12 thoughts on “Female Characters in Shounen Fighting Series and the Meaning of “Strength”

  1. What do you think of Miu from Kenichi? She is the main girl in the series and notably stronger than the protagonist but is still brushed aside as the girl while Kenichi steps up to fight all the big bads.


    • I’ve not read Kenichi so I can’t say anything in particular about it, but having a shounen fight series where the main character is in the spotlight makes total sense and is what a story generally should do, feature its protagonist prominently. It’s when a female character’s talents and abilities are somehow made void, or she becomes an “action damsel” that things start to become shaky. And even then, a damsel can still get a lot done, the classic example being Clarisse from Castle of Cagliostro.


    • A big part of that is because for a long time she was much stronger than anyone Kenichi was fighting then after that they’re targeting him solely because he was the disciple and still the people Kenichi’s fighting for the most part are not on Miu’s level. It’s less being brushed aside and more no one really having a reason to fight her.


  2. I always found it funny when people would complain about useless female characters because I so sufficiently ignore them. I’ve never paid any thought to the utter and complete uselessness of Tea and Tristan (Honda) from Yu-Gi-Oh, I’m too busy thinking about crazy monsters and badass Kaiba moments to even pay her any care.

    Every shounen manga has the ‘cheerleader characters’ (the tien, yamcha, bulma types) and making it a girl just gives the little boys something they can masturbate to and prevent utter sausage-domination.


  3. I’m usually never criticizing those characters, BUT, sometimes, it gets annoying because it starts making the show harder to accept.

    Say, “the boys” are fighting some strong opponent, and MAGICALLY, the weaker characters find a way to defeat their opponents. It makes all the bad guys seem like they are playing around.

    You ever see that? when a show forces you to swallow some odd victories by the weaker characters (not necessarily female).


  4. Referring to “the Sakura/Mamiya group” makes me think of the female lead of RIN-NE, whose name is Sakura Mamiya.

    What about Gurren Lagann? Yoko’s the only character to ever take down mecha alone without one of her own. And as for Nia, I’ll point to the second movie, Ragan-hen, and say no more for fear of spoilers.


  5. I agree with what you said about comparing female characters in shounen series vs moe series. Even though many older fans love shounen series like Naruto and One Piece, their main target audience is young boys who would rather see the strong male characters in action. Also, because these shows are more “masculine,” female characters are often given the role of weaker supporter (Orihime from Bleach and maybe Kagome from Inuyasha), perhaps reflective of expectations for women in Japanese society to still be submissive to men, at least in some situations.

    Moe series, on the other hand, are targeted for older males who are more interested in female characters. Thus a number of these female characters have to be strong and appealing. But since their settings are often “slice-of-life,” the goals they overcome are more commonplace and interpersonal and in shounen series.


  6. I’ve always thought that women were included in shounen anime/manga to stop it all becoming one big muscle sausagefest.

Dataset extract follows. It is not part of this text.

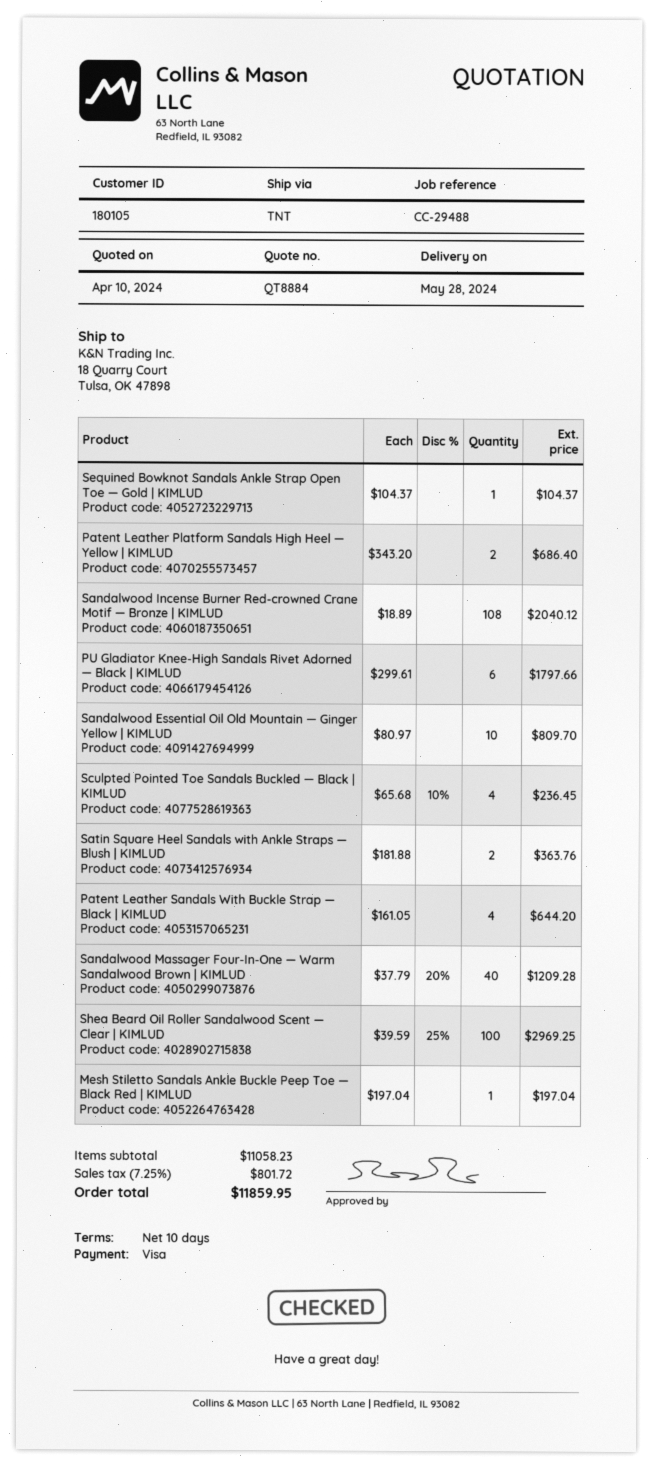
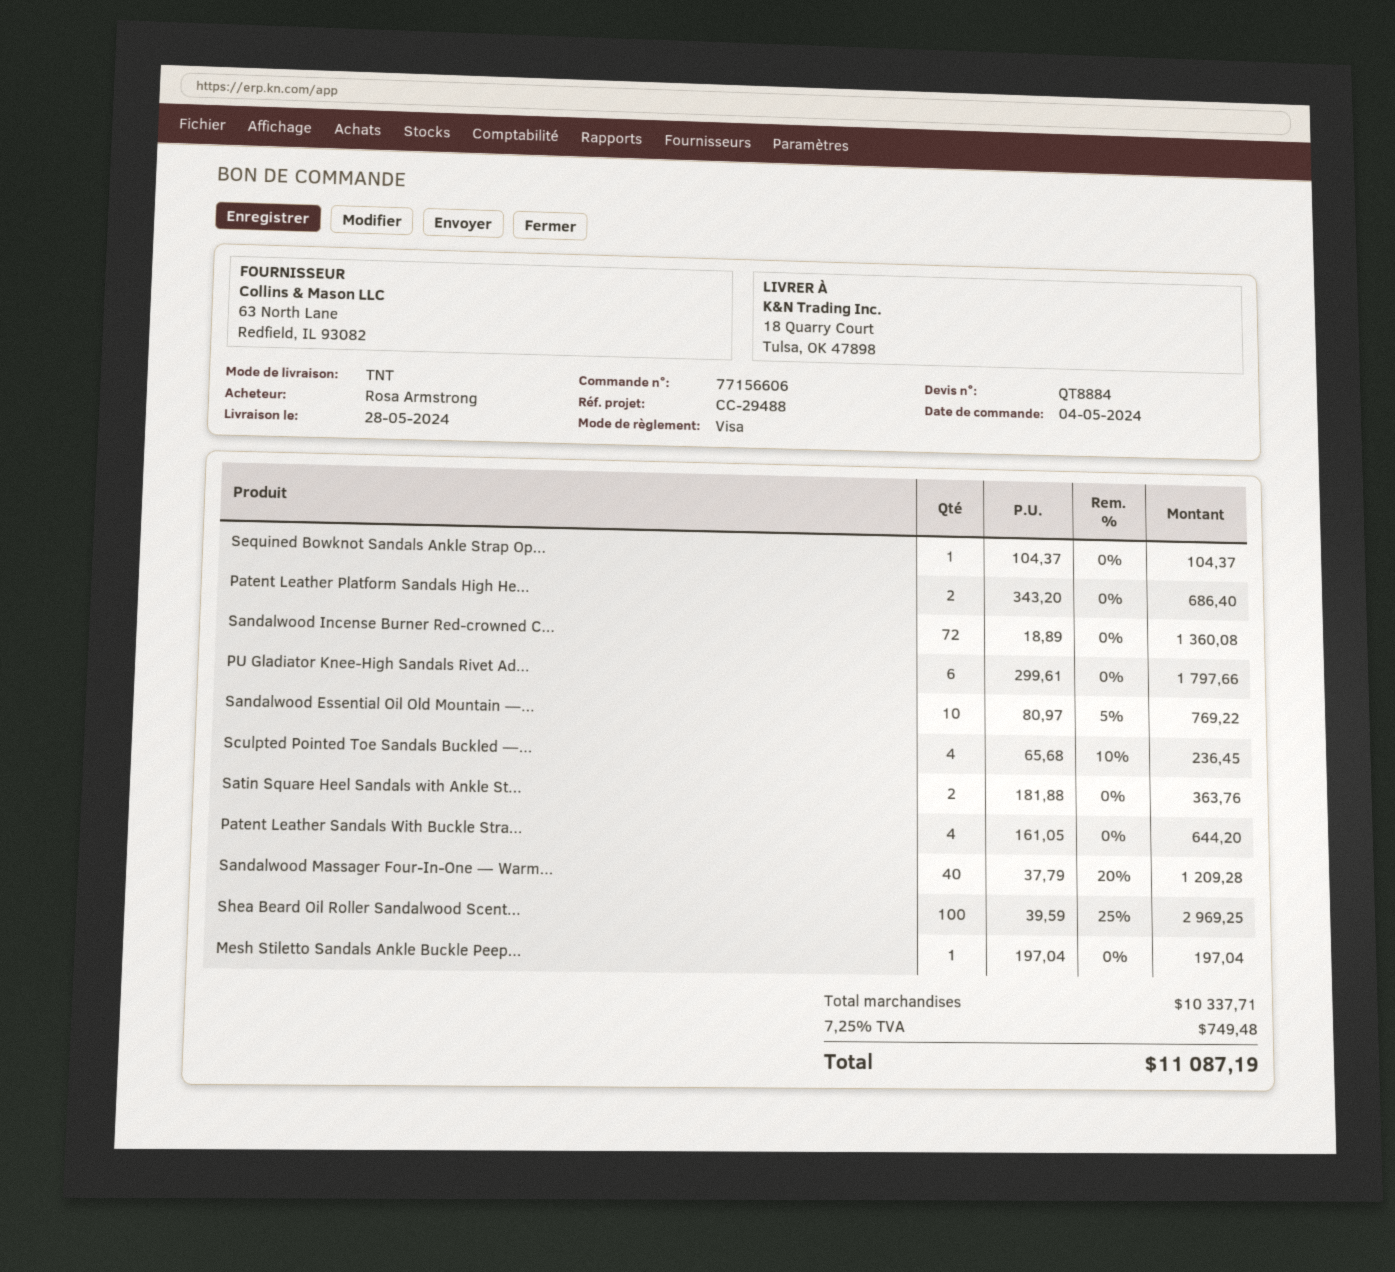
Sandalwood Incense Burner Red-crowned Crane Motif — Bronze | KIMLUD: 108 x 18.89 = 2040.12 -> 72 x 18.89 = 1360.08
Sandalwood Essential Oil Old Mountain — Ginger Yellow | KIMLUD: 10 x 80.97 = 809.70 -> 10 x 80.97 - 5% = 769.22
subtotal: 11058.23 -> 10337.71
tax: 7.25% = 801.72 -> 7.25% = 749.48
total: 11859.95 -> 11087.19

    For example, if you look at a men’s magazine such as FHM, what do you have – things men like i.e. fighting, guns, interviews with awesome people, how to look sharp without thinking much about it and most importantly, girls.

    Though I agree that One Piece is an exception. And oh the girls had great potential in Bleach, but then it plunged into the depths of fail.


  7. How about Gintama?! Almost every female in that series, certainly the regulars, can hold their own with the guys. And then there’s Kagura who is actually better than most.